Theodor não parava de lhe tentar mostrar que ela não tinha razão.
- O médico sou eu, não te esqueças. Eu é que determino quando é que as pessoas estão saudáveis ou doentes. No limite sou eu - médico - que determino quem está morto. Fui eu que aprendi durante anos com professores e manuais - sou eu que conheço a cabeça de um doente e a cabeça de alguém com saúde. Sou eu que devo dizer se és ou não uma mulher saudável.

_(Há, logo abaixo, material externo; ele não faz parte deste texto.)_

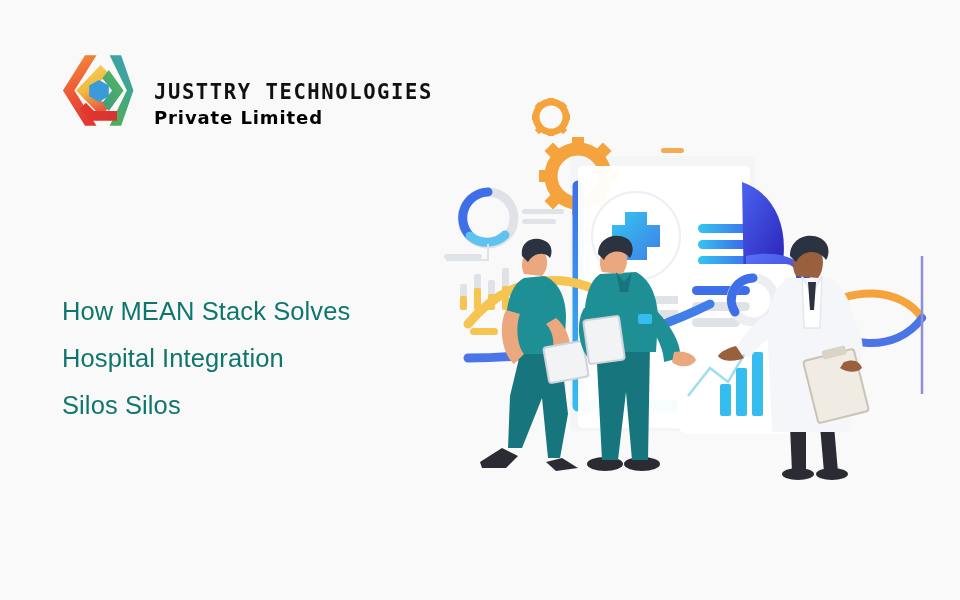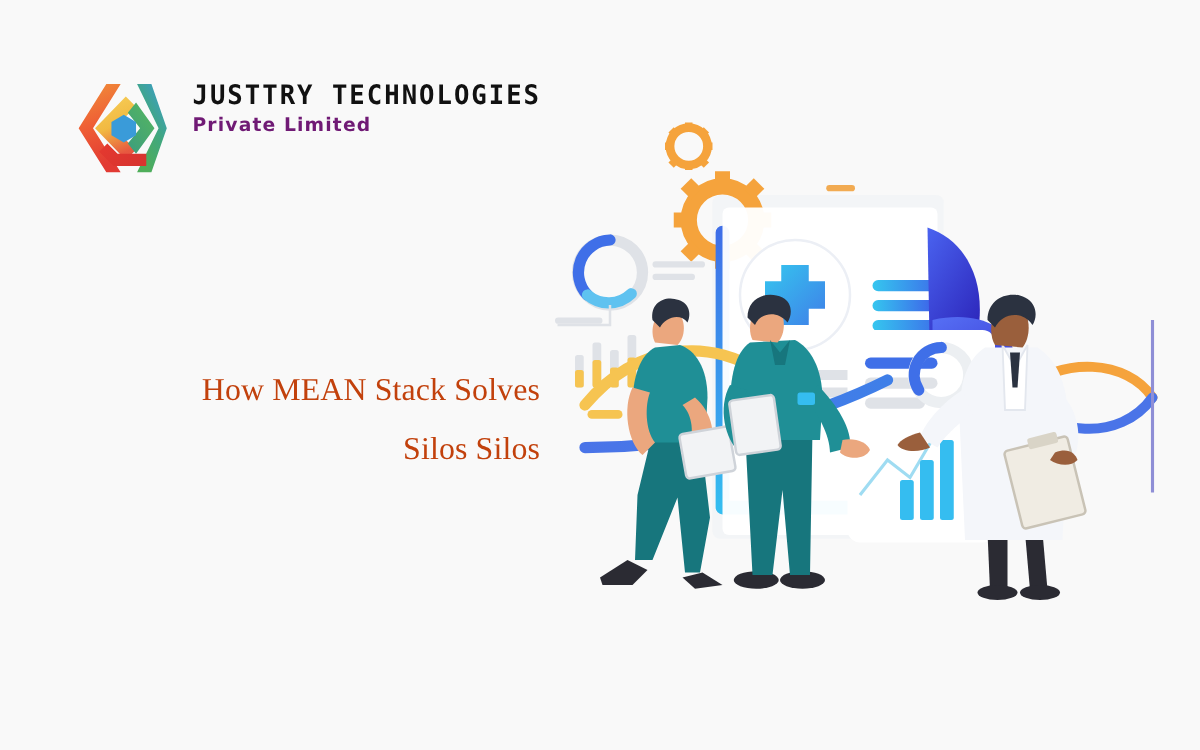--- a/index.html
+++ b/index.html
@@ -10,55 +10,55 @@
     overflow:hidden;
   }
   #stage {
     position:relative;
     width:960px; height:600px;
     background:#f9f9f9;
   }
 
   
   #brand {
-    position:absolute; left:58px; top:64px;
-    display:flex; align-items:flex-start; gap:14px;
+    position:absolute; left:58px; top:52px;
+    display:flex; align-items:flex-end; gap:14px;
   }
   #logo-mark { width:82px; height:76px; flex:none; }
   #brand-text { display:flex; flex-direction:column; gap:3px; }
   #company-name {
     font-size:20.5px;
     letter-spacing:1.6px;
     font-weight:700;
     color:#111111;
     font-family:"DejaVu Sans Mono", monospace;
     white-space:nowrap;
     transform:scaleY(1.05);
     transform-origin:left center;
   }
   #company-sub {
-    font-size:15px;
+    font-size:18px;
     letter-spacing:0.9px;
     font-weight:700;
-    color:#701a75;
+    color:#000000;
     font-family:"DejaVu Sans", sans-serif;
     white-space:nowrap;
   }
 
   
   #headline {
     position:absolute;
     left:62px; top:288px;
     width:370px;
-    text-align:right;
-    color:#c2410c;
+    text-align:left;
+    color:#0f766e;
     font-size:25.5px;
     line-height:47px;
     font-weight:400;
-    font-family:Liberation Serif, serif;
+    font-family:Liberation Sans, sans-serif;
     letter-spacing:0.1px;
   }
   #headline .ln { display:block; white-space:nowrap; }
 
   
   #illustration {
     position:absolute;
     left:410px; top:96px;
     width:545px; height:390px;
   }
@@ -114,20 +114,21 @@
     </span>
 
     <span id="brand-text">
       <span id="company-name">JUSTTRY TECHNOLOGIES</span>
       <span id="company-sub">Private Limited</span>
     </span>
   </div>
 
   <h1 id="headline">
     <span class="ln">How MEAN Stack Solves</span>
+    <span class="ln">Hospital Integration</span>
     <span class="ln">Silos Silos</span>
   </h1>
 
   <div id="illustration">
     <svg viewBox="0 0 545 390" xmlns="http://www.w3.org/2000/svg">
       <defs>
         <linearGradient id="crossG" x1="0" y1="0" x2="1" y2="1">
           <stop offset="0%" stop-color="#35c6ef"></stop>
           <stop offset="100%" stop-color="#3f7fe8"></stop>
         </linearGradient>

- Quer dizer - respondia Mylia - que durante vários anos, muito antes de me conhecer, sem sequer saber da minha existência, já estudava a minha cabeça, a cabeça de Mylia? Em que página dos seus livros estava eu? Em que página estava escrito, como título: 'a doença de Mylia', ou, segundo diz, 'a saúde de Mylia'? Quem bom saber tanto sobre a nossa cabeça! Dela desconheço o funcionamento médio, quanto mais saber o que ela pode fazer em situações extremas. Caríssimo marido, respeito o seu estudo, os manuais, os professores, os aparelhos, as técnicas, todos os anos em que leu páginas e páginas sobre diagnóstico e tratamentos, respeito tudo isso, mas para se perceber a cabeça de uma pessoa não basta ser médico, tem de ser santo ou profeta. Conseguir-se ver aquilo que está aqui ou aquilo que aí vem. E o meu marido é médico, não é profeta nem santo. É médico. (...)
Theodor decidiu, precisamente no dia 31 de Dezembro, no oitavo ano em que viviam juntos, internar sua esposa, Mylia, no piso dois do Hospício Georg Rosenberg, o mais conceituado da cidade.